Thanks to a deadly combination of unscrupulous states illegally borrowing from their pensioners, and unscrupulous banks whose mass sales of fraudulent toxic subprime products crashed the market, these funds were out some $930 billion. Yet the public was being told that the problem was state workers' benefits were simply too expensive.

http://www.esquire.com/blogs/politics/looting-pension-funds-092613

hitmanyr2k
09-30-2013, 12:00 PM
Sad Death Of An Adjunct Professor Sparks A Labor Debate

After 25 years of teaching French at Duquesne, the university had not renewed her contract. As a part-time professor, she had been earning about $10,000 a year, and had no health insurance.

"She didn't want charity," Kovalik says. "She thought that after working 25 years for Duquesne that she was owed a living wage and some sort of retirement and benefits."

Vojtko died Sept. 1 after a heart attack at the age of 83, destitute and nearly homeless.

After her funeral, Kovalik submitted a biting to the Pittsburgh Post-Gazette, critical of how Duquesne had treated Vojtko.

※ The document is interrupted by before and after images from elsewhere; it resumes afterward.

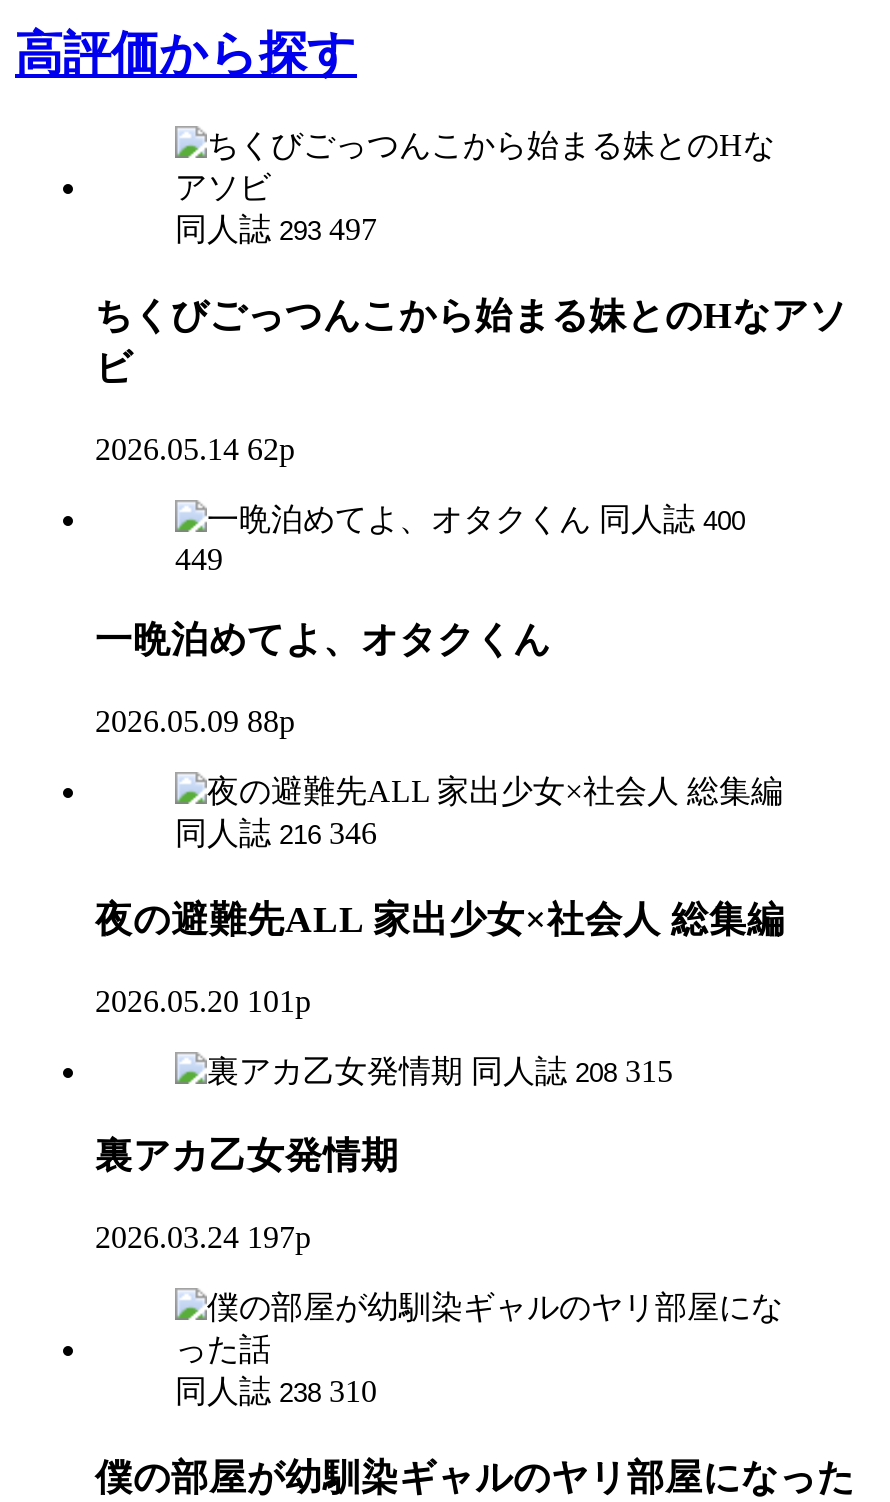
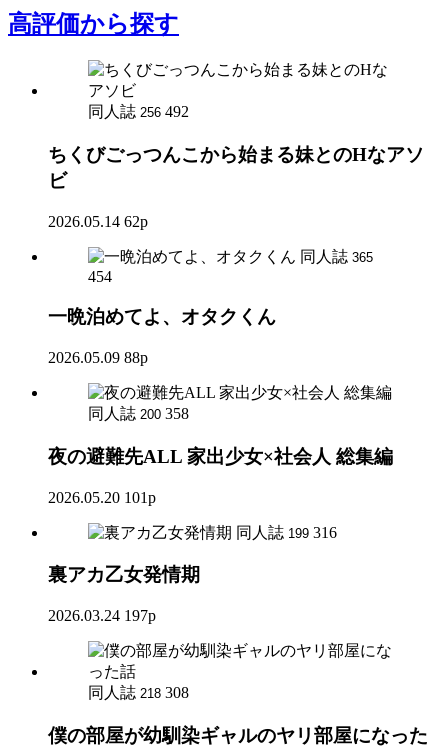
[175,212,377,246] 同人誌 293 497 -> [88,103,189,120] 同人誌 256 492
[599,501,745,535] 同人誌 400 -> [300,248,373,265] 同人誌 365
[175,541,223,575] 449 -> [88,268,112,285] 454
[175,816,377,850] 同人誌 216 346 -> [88,405,189,422] 同人誌 200 358
[471,1053,673,1087] 同人誌 208 315 -> [236,524,337,540] 同人誌 199 316
[175,1374,377,1408] 同人誌 238 310 -> [88,684,189,701] 同人誌 218 308

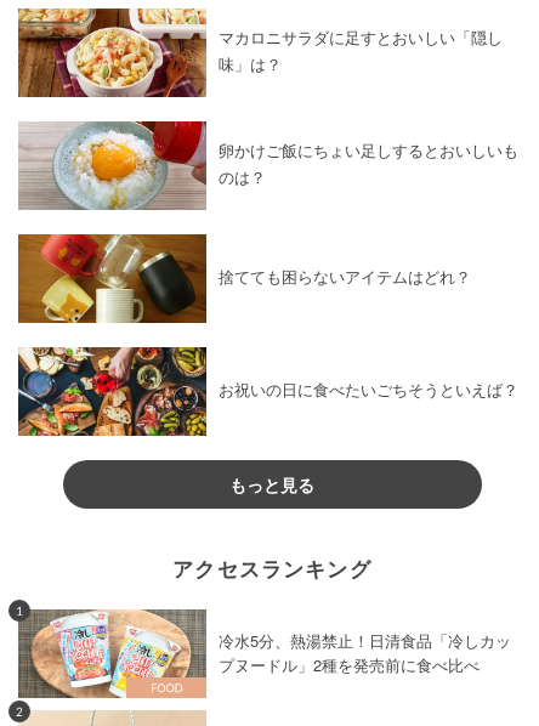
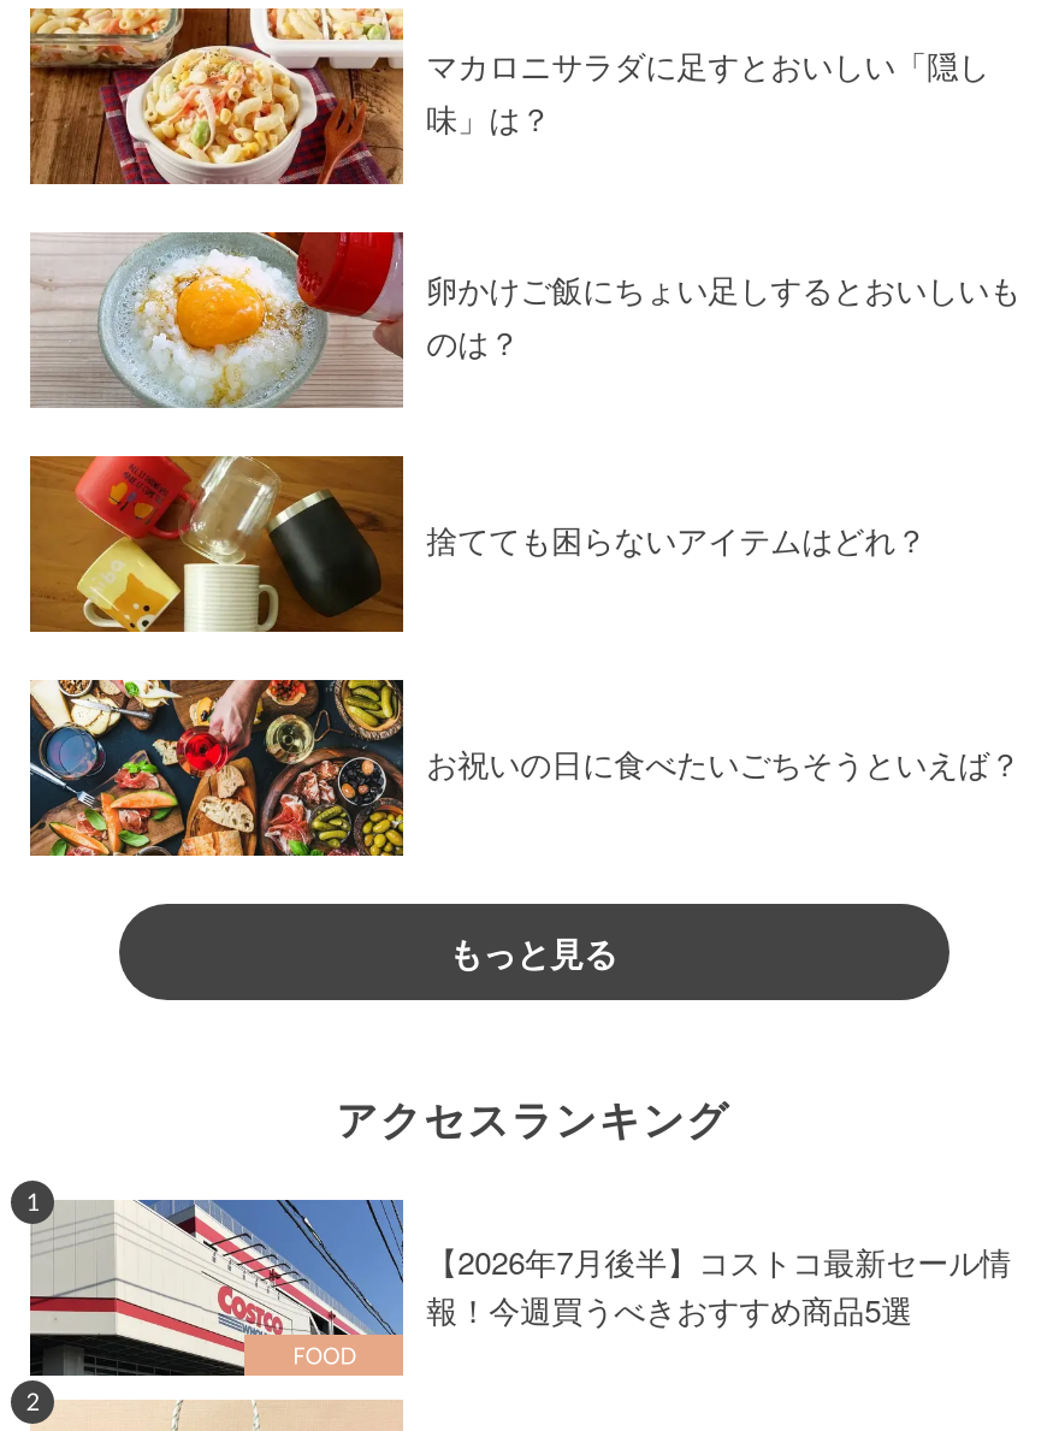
[17,608,511,699] [image] | 冷水5分、熱湯禁止！日清食品「冷しカッ | プヌードル」2種を発売前に食べ比べ -> [28,1198,1011,1378] [image] | 【2026年7月後半】コストコ最新セール情 | 報！今週買うべきおすすめ商品5選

Almost immediately, a bigger debate unfolded on Facebook, and listervs.

In large part, the story struck a nerve because compensation and treatment of adjunct professors has been a simmering issue since the early 1970s, when campuses began to see a shift from full-time to part-time faculty.

Today, these itinerant teachers make up a whopping 75 percent of college instructors, with their average pay between $20,000 and $25,000 annually.

The shift toward adjunct teachers has helped institutions save lots of money. But Duquesne Provost Tim Austin says it's unfair to cast his school as "heartless and greedy."

"First of all, I don't accept that the arrangements that we make with part-timers are dictated by cost savings," Austin says.

Second, says Austin, Duquesne pays adjunct professors more than most institutions.

"The least that an adjunct professor could be paid is $3,500 for a course, $7,000 for a given semester," he says. "Whether those are appropriate in a yet larger context is ... a matter that the academic world has not yet found a decisive answer."

The answer is staring university leaders in the face, says Maria Maisto, head of New Faculty Majority, which advocates for adjunct professors: Pay college presidents and coaches less, and part-time professors more.

http://www.npr.org/2013/09/22/224946206/adjunct-professor-dies-destitute-then-sparks-debate?utm_medium=Email&utm_campaign=20130929&utm_source=mostemailed


So the Uni's pay shit (but $100K+ salaries to presidents, admin, coaching staff), but students pay up to $60K/year to attend? :lol

IIRC, the asst football coaches at UTx make $600K!




I live in Pittsburgh and get the Post-Gazette and read the story on this lady not too long ago. Your quote didn't really go into detail of what she was going through. She was completely broke mainly because she was getting radiation treatments for cancer that had hit her for a second time. Of course this incurred huge medical costs from UPMC which she couldn't afford to pay. During the winter she couldn't even keep the electricity on in her home. She did her work at Eat 'N' Park every night and slept in her office before she was discovered by the Duquesne University staff and kicked out. Even with all that going on she never missed a class until they let her go last spring.